◆ **DATA TO USE**
+ + +
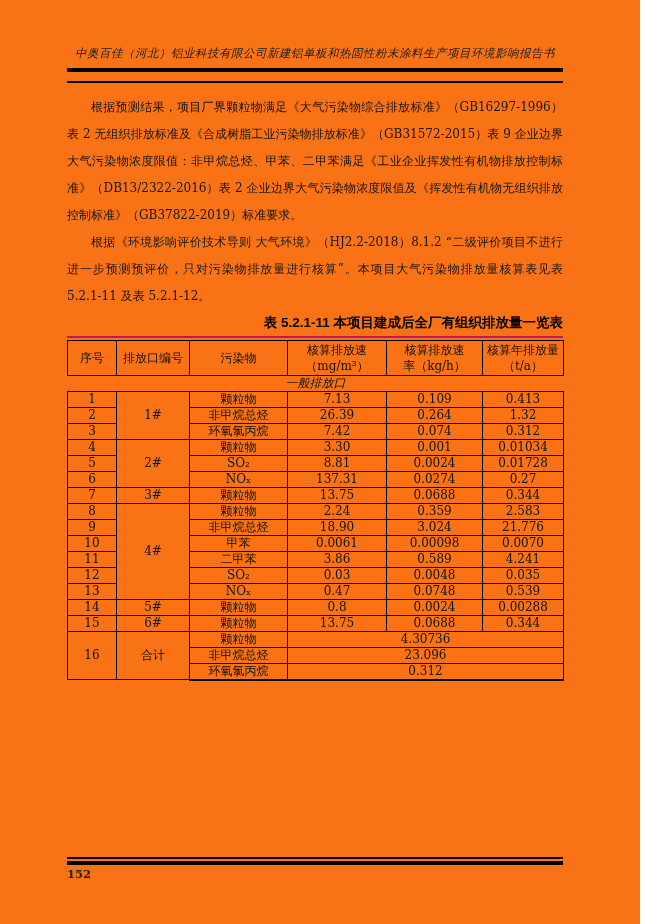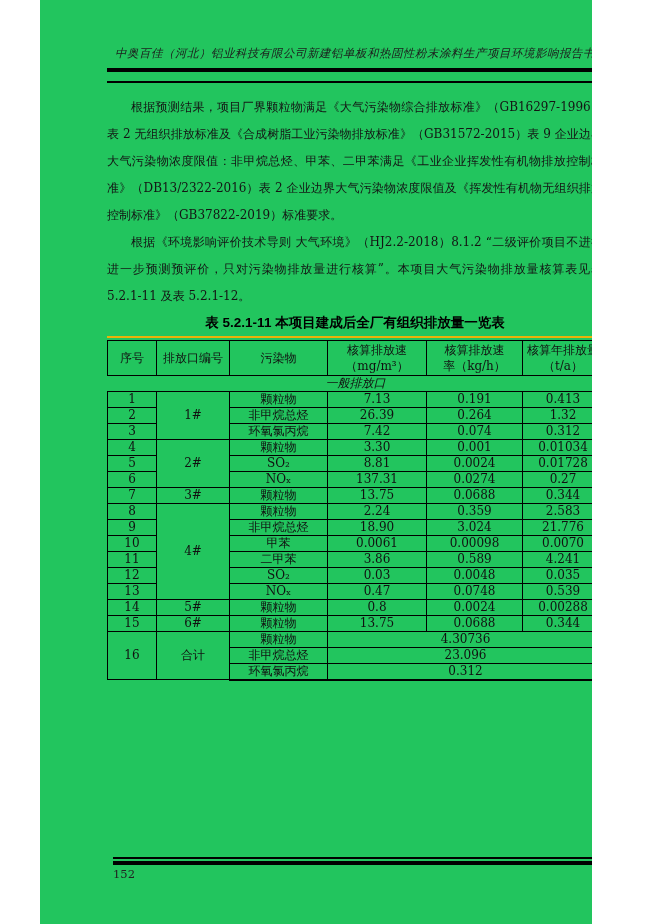"中奥百佳（河北）铝业科技有限公司新建铝单板和热固性粉末涂料生产项目环境影响报告书" .page { background: #22c55e -> #f97316; margin-left: 40px -> none; width: 552px -> 640px }
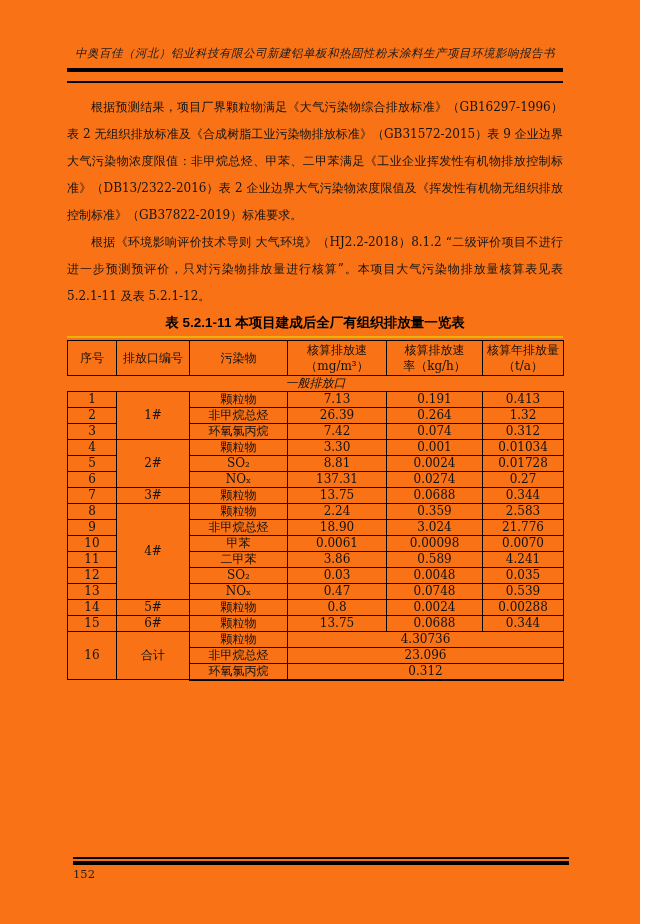"表 5.2.1-11 本项目建成后全厂有组织排放量一览表" .table-title { text-align: center -> right }
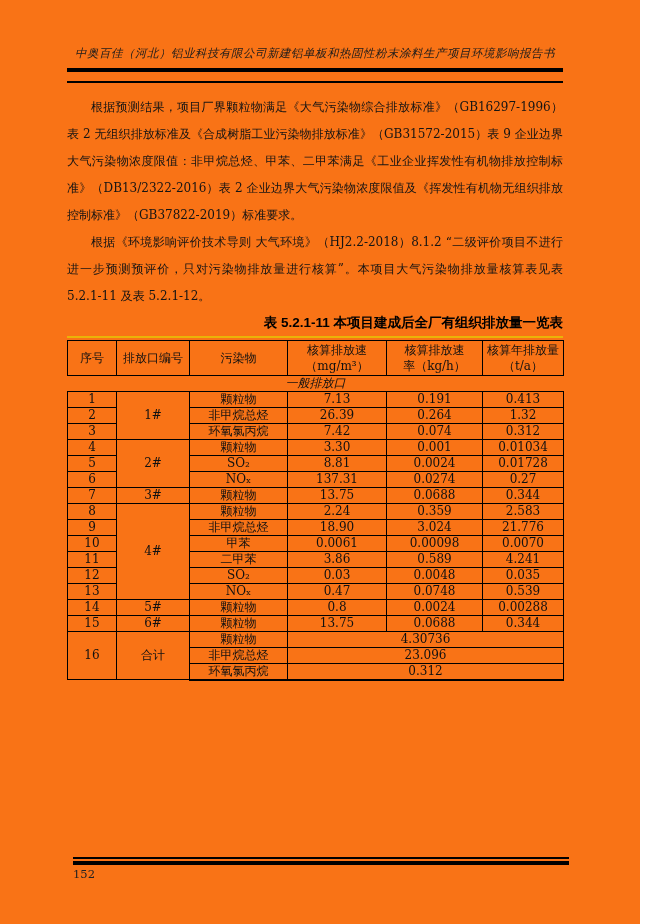"序号" .table-outer { border-top: 2px solid #eab308 -> 2px solid #be185d }
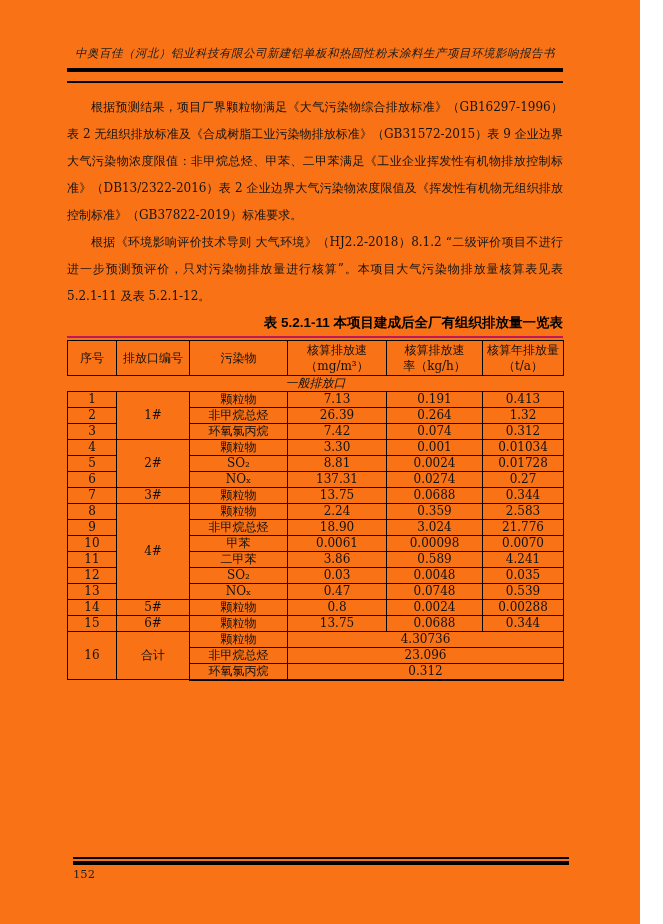"0.191" td { text: 0.191 -> 0.109 }
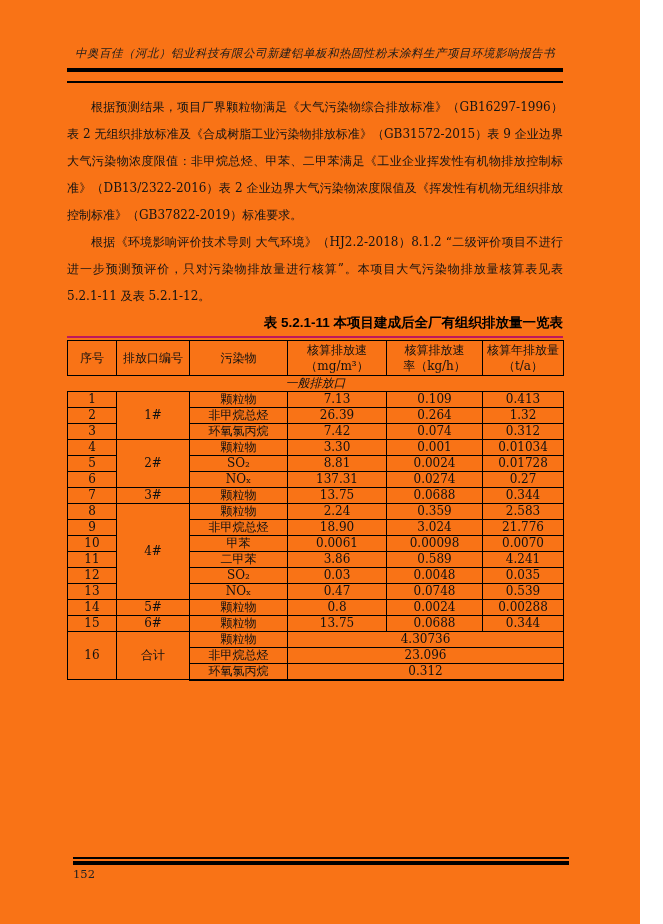"152" .footer { font-weight: none -> bold; left: 73px -> 67px }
+ + +
◆ **WHAT YOU HAVE TO DO**
Every line above should be copied exactly, apart from any pictures.

◆ **EXERCISE ANSWER**
"中奥百佳（河北）铝业科技有限公司新建铝单板和热固性粉末涂料生产项目环境影响报告书" .page { background: #22c55e -> #f97316; margin-left: 40px -> none; width: 552px -> 640px }
"表 5.2.1-11 本项目建成后全厂有组织排放量一览表" .table-title { text-align: center -> right }
"序号" .table-outer { border-top: 2px solid #eab308 -> 2px solid #be185d }
"0.191" td { text: 0.191 -> 0.109 }
"152" .footer { font-weight: none -> bold; left: 73px -> 67px }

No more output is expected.